Le Trésor des États-Unis a annoncé « l’opération Economic Outcast » lundi, visant les partenaires commerciaux de l’Iran avec une période de désengagement non précisée. La liste des sanctions comprend 60 individus, entités et tankers, les transactions de pétrole restant la principale préoccupation. Il est notable que les principales institutions financières chinoises facilitant les exportations de pétrole de l’Iran n’ont pas été incluses dans les mesures, selon les analystes cités par Reuters. Cet oubli est considéré comme un effort pour éviter de provoquer des représailles de la part de la Chine.
Madanizadeh a également déclaré que la Russie et la Chine avaient rejeté les dernières sanctions américaines et qu'elles s'attendaient à ce que d'autres partenaires commerciaux en fassent de même. L'Iran avait previously menacé d'action militaire en réponse à ces sanctions, même avant leur annonce formelle.

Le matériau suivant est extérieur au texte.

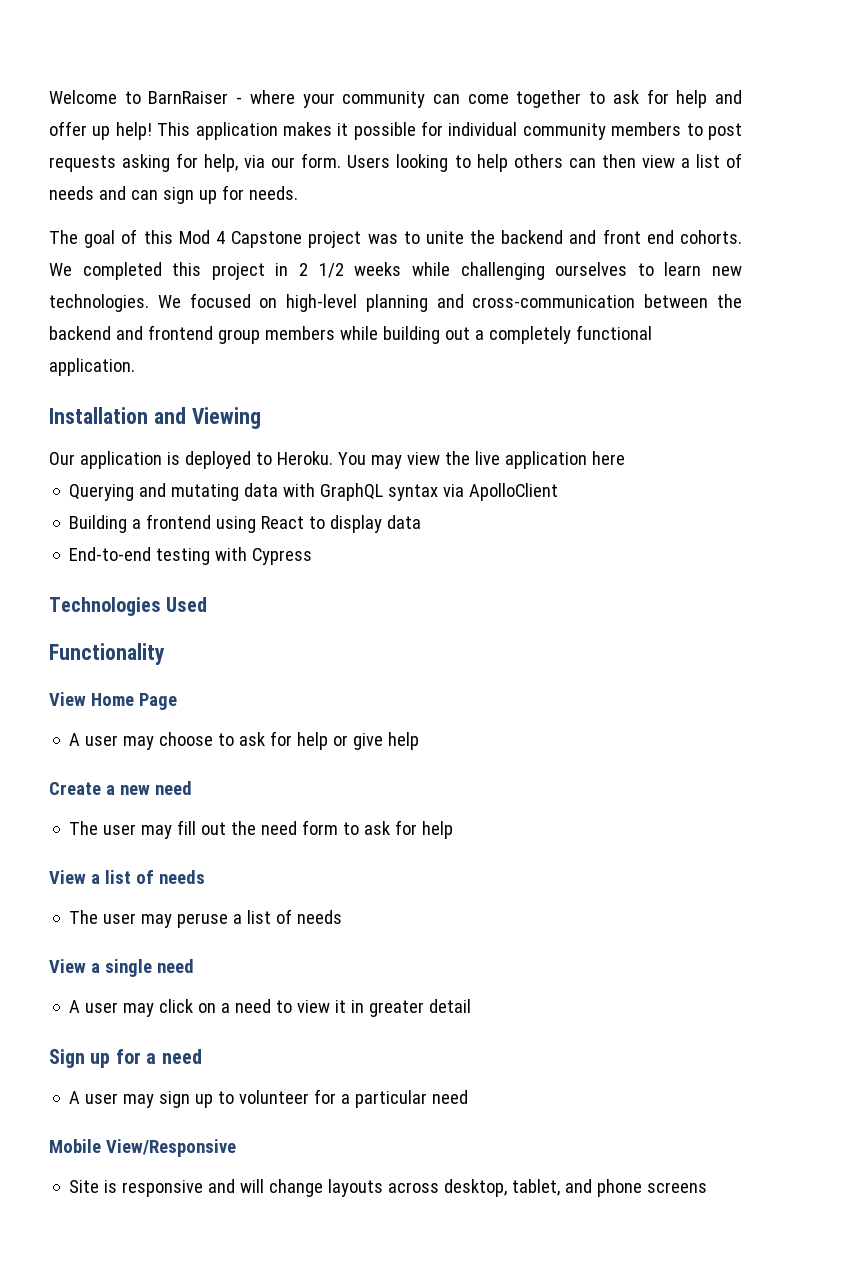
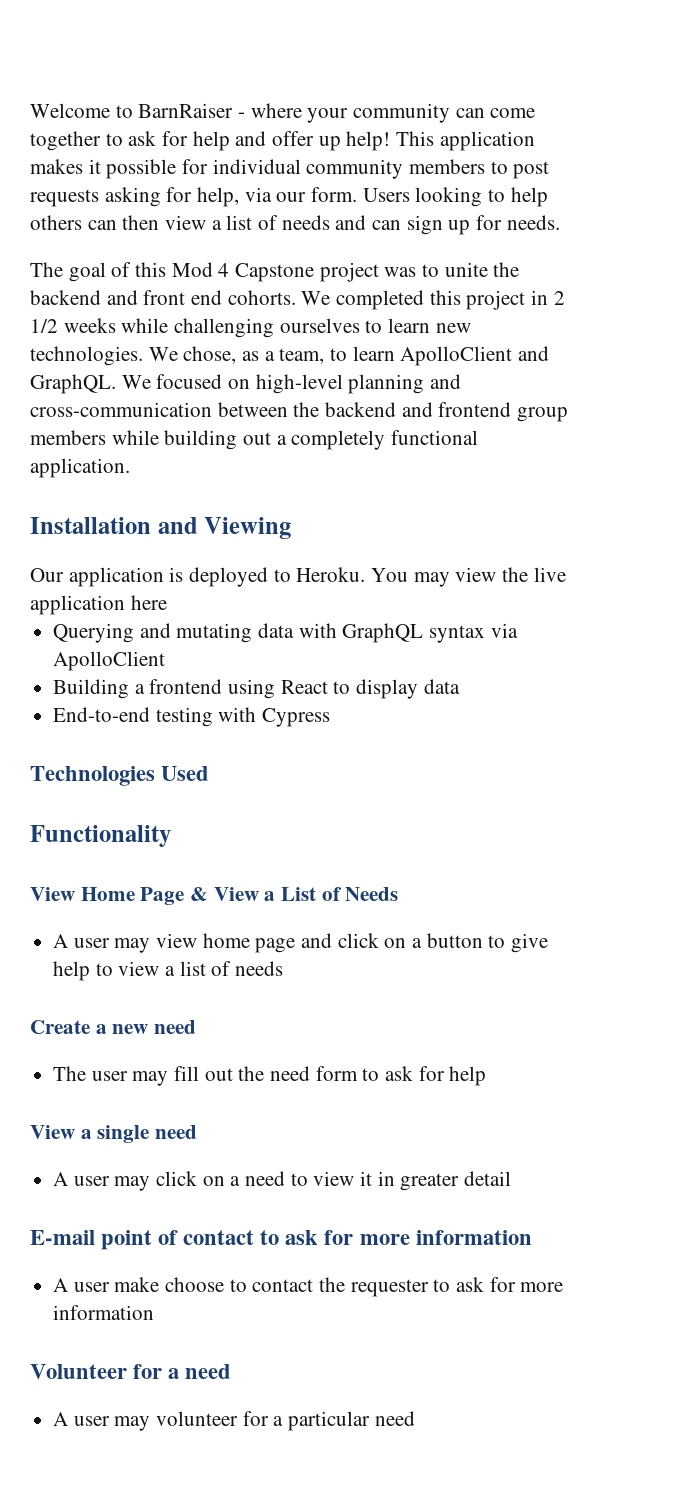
(181, 301) none -> [183,346,550,366] [30,374,151,394] chose, as a team, to learn ApolloClient and GraphQL. We
[69,731,420,750] // A user may choose to ask for help or give help -> [190,887,399,901] [53,933,549,953] [53,961,284,981] & View a List of Needs // A user may view home page and click on a button to give help to view a list of needs
[49,870,205,884] [69,909,343,928] // View a list of needs // The user may peruse a list of needs -> (487, 1076) none
[49,1049,111,1068] Sign up -> [30,1230,532,1250] [53,1277,564,1297] [53,1305,155,1320] [30,1364,127,1379] E-mail point of contact to ask for more information // A user make choose to contact the requester to ask for more information // Volunteer
[159,1091,235,1108] sign up to -> (151, 1423) none
[49,1139,236,1157] [69,1179,708,1197] // Mobile View/Responsive // Site is responsive and will change layouts across desktop, tablet, and phone screens -> (415, 1418) none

Ces mesures interviennent dans un contexte de tensions accrues dans le détroit d'Ormuz et du blocage naval américain de l'Iran, qui a considérablement réduit les exportations de pétrole brut du pays. Les livraisons en septembre sont estimées à 534 000 barils par jour, contre 823 000 barils par jour en juillet, selon les données disponibles. La Chine reste le plus grand acheteur de pétrole brut iranien, représentant plus de 80 % des exportations du pays.
Les produits énergétiques à l'échelle mondiale ont réagi aux développements, les prix ayant fléchi au début de la semaine, bien qu'ils restent bien au-dessus des niveaux d'avant la guerre.